Prompt –
Please write out all of the entries beneath this line exactly, skipping the pictures.

===== Input records

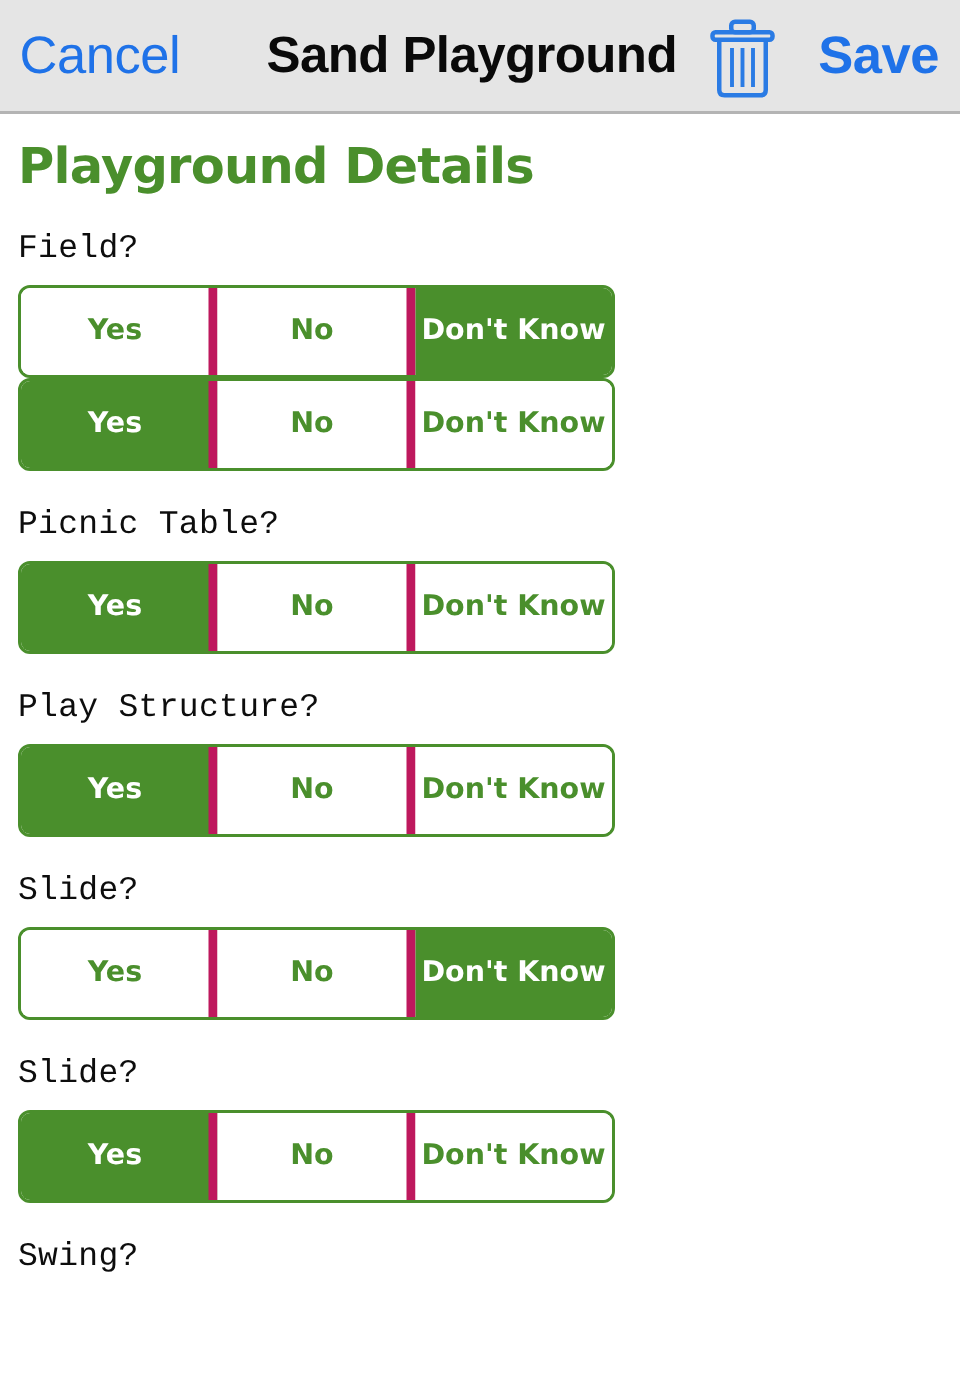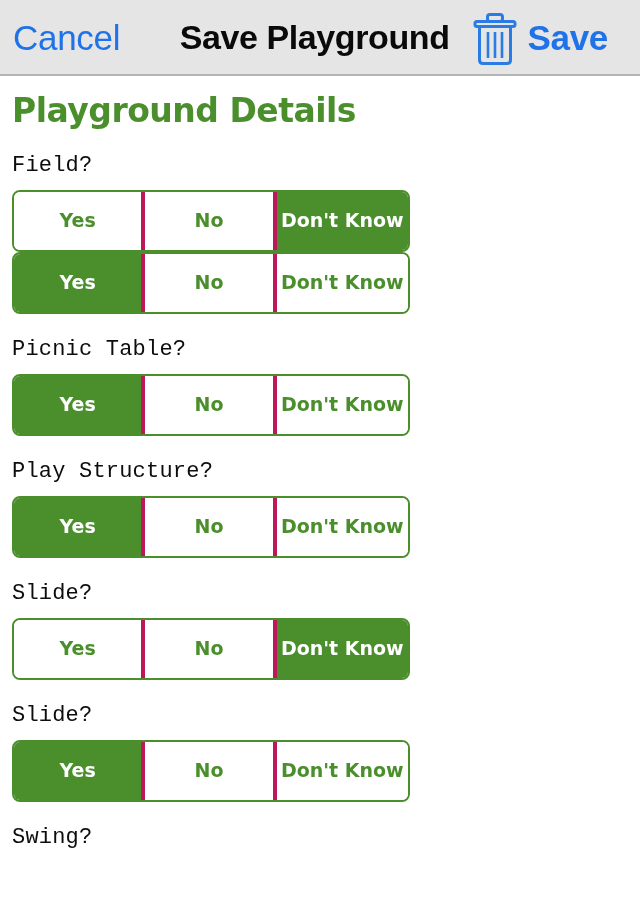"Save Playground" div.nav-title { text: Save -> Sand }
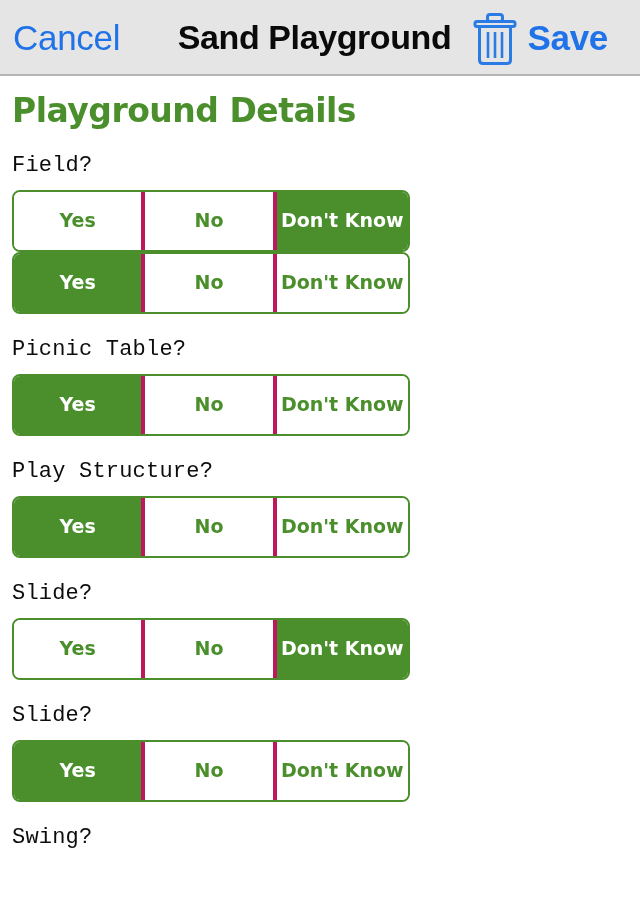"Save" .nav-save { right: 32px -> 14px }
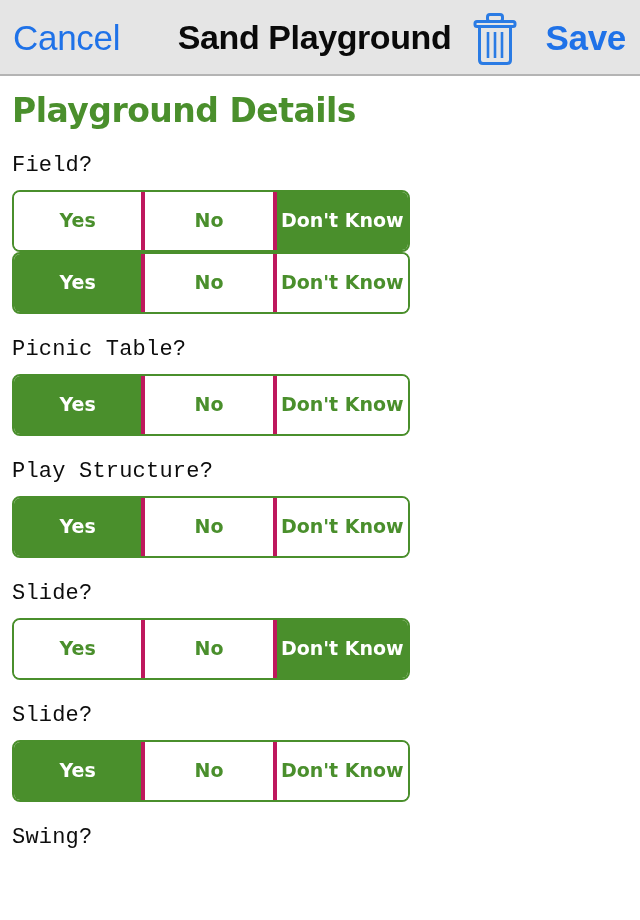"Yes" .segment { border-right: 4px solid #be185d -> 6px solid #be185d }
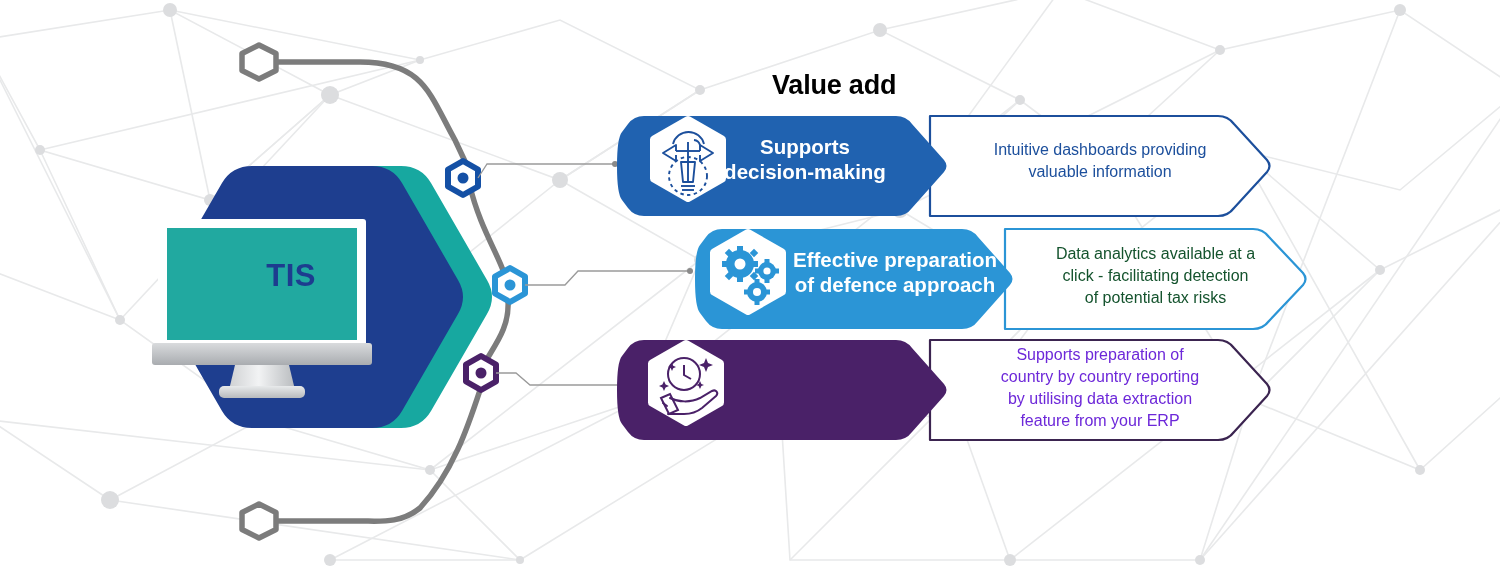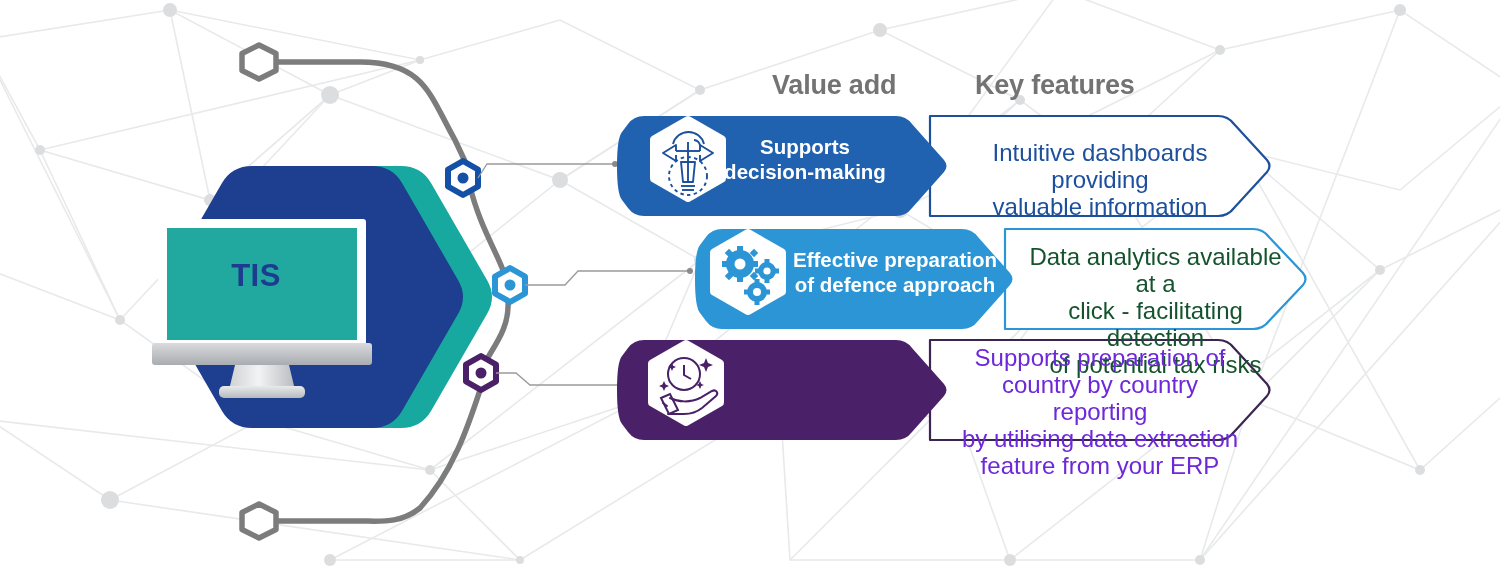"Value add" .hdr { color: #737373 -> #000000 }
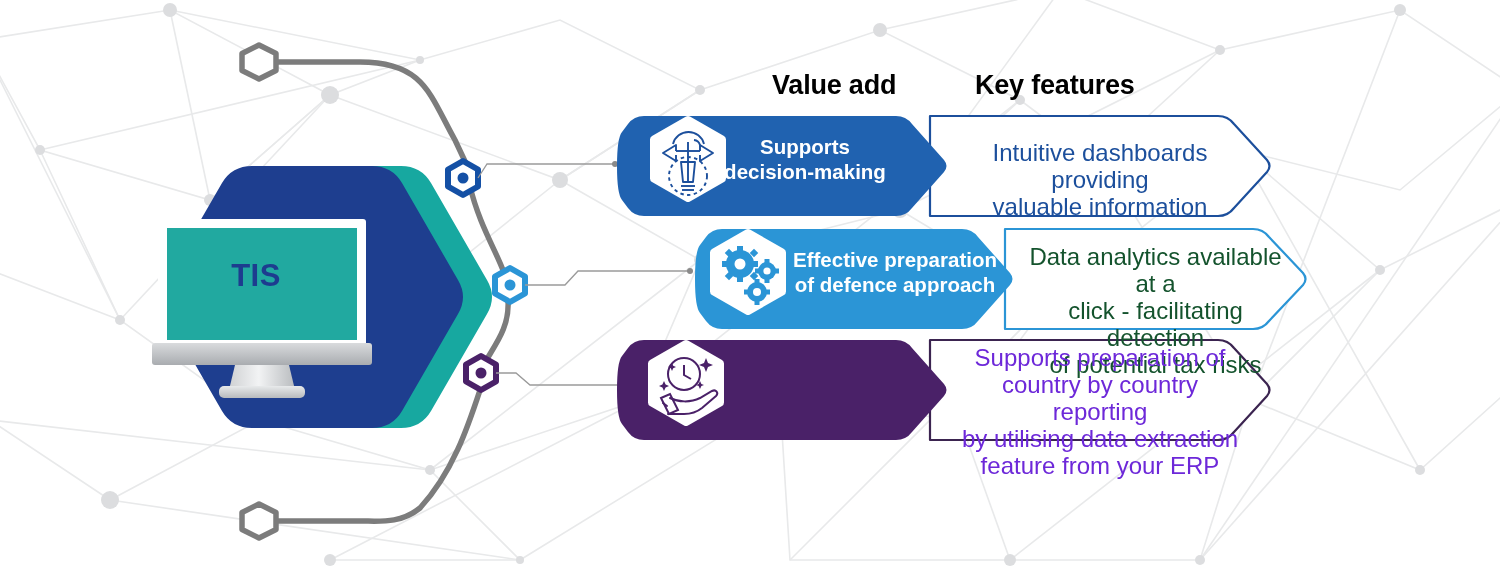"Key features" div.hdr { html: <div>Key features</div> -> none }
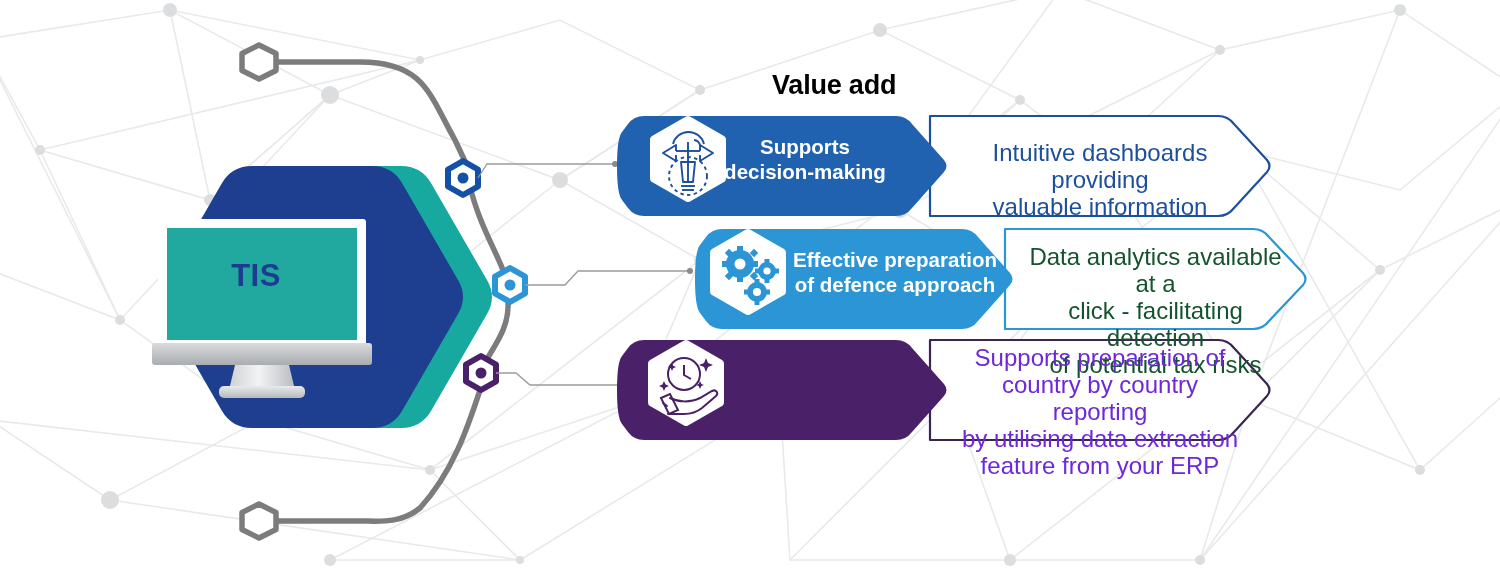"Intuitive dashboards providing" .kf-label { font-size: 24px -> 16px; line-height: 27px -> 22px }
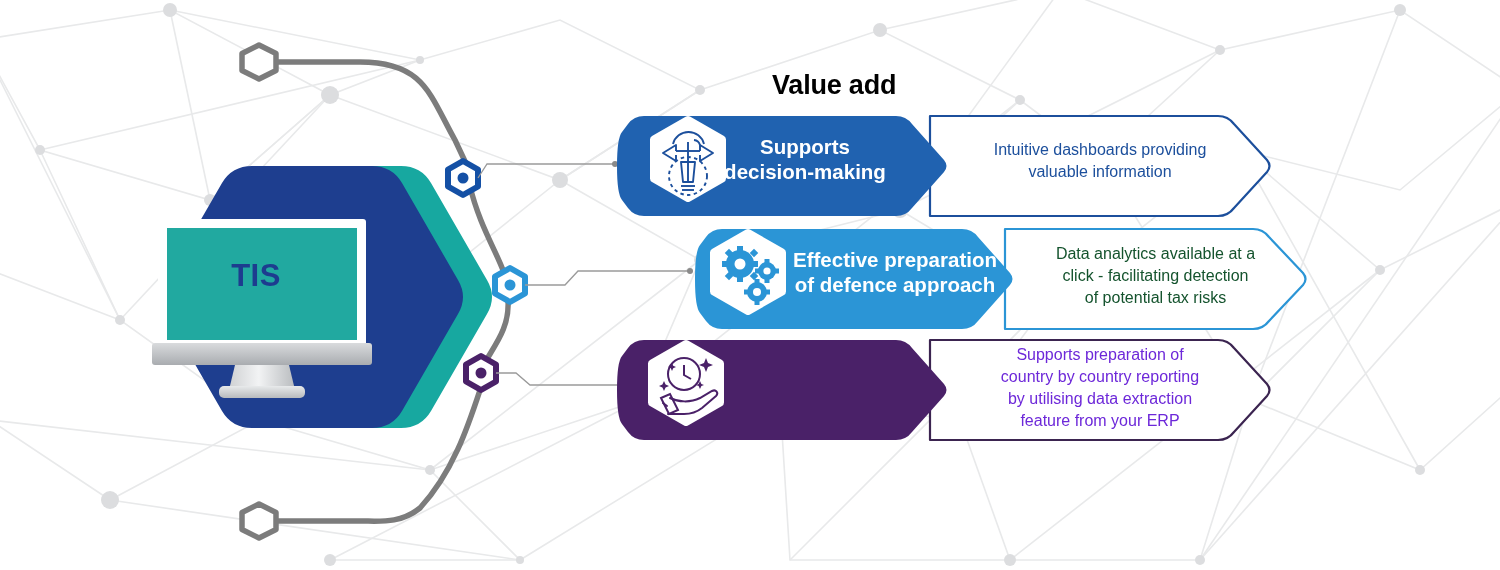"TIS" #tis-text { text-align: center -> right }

==========

The completed task –
"Save Playground" div.nav-title { text: Save -> Sand }
"Save" .nav-save { right: 32px -> 14px }
"Yes" .segment { border-right: 4px solid #be185d -> 6px solid #be185d }
"Value add" .hdr { color: #737373 -> #000000 }
"Key features" div.hdr { html: <div>Key features</div> -> none }
"Intuitive dashboards providing" .kf-label { font-size: 24px -> 16px; line-height: 27px -> 22px }
"TIS" #tis-text { text-align: center -> right }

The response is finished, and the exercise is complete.